Text to Speech Synthesizer for Afaan Oromo Using Deep Neural Network
Loading...
Date
Authors
Journal Title
Journal ISSN
Volume Title
Publisher
ASTU
Abstract
In a world where technology is emerging at an exponential rate, Speech synthesis technology
is already a part of our everyday lives. Text-to-speech (TTS)synthesis systems are concerned
with the artificial generation of a natural and intelligible human voice from given text
transcriptions. The text-to-speech system serves as an assistive tool for people with visual
impairments and reading disabilities allowing them to listen to written words such as online
webpages, books, newspapers articles, and textbooks on a variety of devices. Despite the
potential applications of the text-to-speech systems, it was a language-dependent discipline
and most of the attempts are concerned with resourceful languages specifically the English
language. Afaan Oromo is one of the under-resourced languages that have a shortage of
previously existing language resources for developing a text-to-speech system. In this study,
we have collected and prepared a speech dataset containing 8076 text and audio pairs from
legitimate sources to develop a text-to-speech synthesizer for Afaan Oromo. Apart from
standard words and names, the proposed model incorporates non-standard words including
numbers, abbreviations, currency, and acronyms. The study focuses on the use of the deep
neural network technique which is a machine learning algorithm implemented by several
layers of neural networks.

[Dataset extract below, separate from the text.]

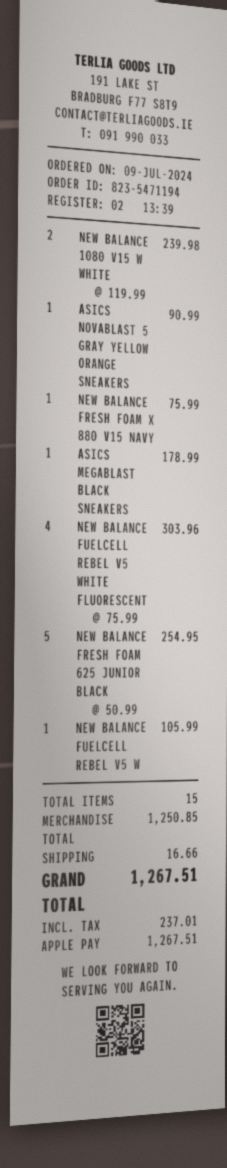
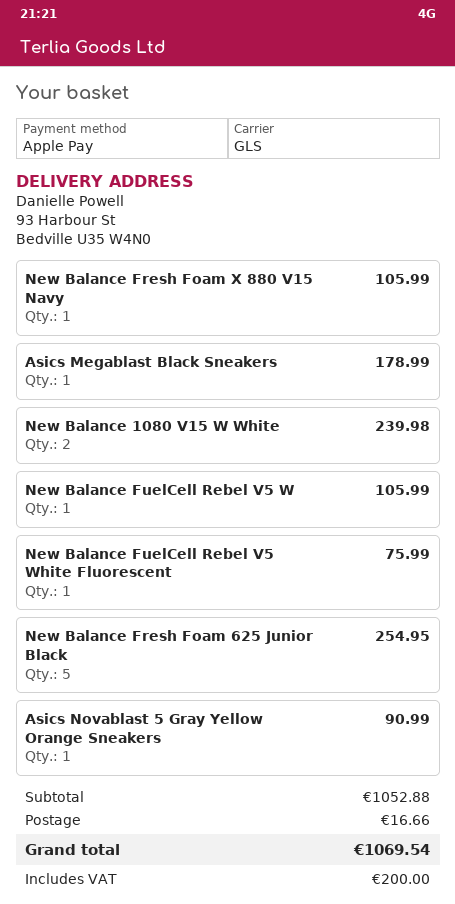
NEW BALANCE FRESH FOAM X 880 V15 NAVY: 1 for 75.99 -> 1 for 105.99
NEW BALANCE FUELCELL REBEL V5 WHITE FLUORESCENT: 4 for 303.96 -> 1 for 75.99
subtotal: 1250.85 -> 1052.88
tax: 237.01 -> 200.00
total: 1267.51 -> 1069.54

The deep neural network is chosen for this work because it can
map complex linguistic features into acoustic feature parameters. Several experiments are
conducted to determine the best performing model among the Tacotron 2 which is a
recurrent neural network model and Deep Voice 3, a fully convolutional neural network
model. The objective and subjective evaluations are carried out to assess the performance
of the models. For objective evaluation, we used the attention error test and for subjective
evaluation, we used the mean opinion score (MOS) test. From objective evaluation, Tacotron
2 made only 2 attention errors while Deep voice 3 made 16 out of 148 words in the evaluation
sentence list. In addition, we found the MOS result of 4.32 and 4.21 out of five for Tacotron
2, and 3.28 and 3.02 out of five for Deep Voice 3 in terms of intelligibility and naturalness
respectively. From evaluation results, we conclude that that the Tacotron 2, based on a
recurrent neural network model provides an encouraging result, which makes our model
appropriate for applications that need the text-to-speech service such as recommendation
systems, telephone inquiry services, and smart educations.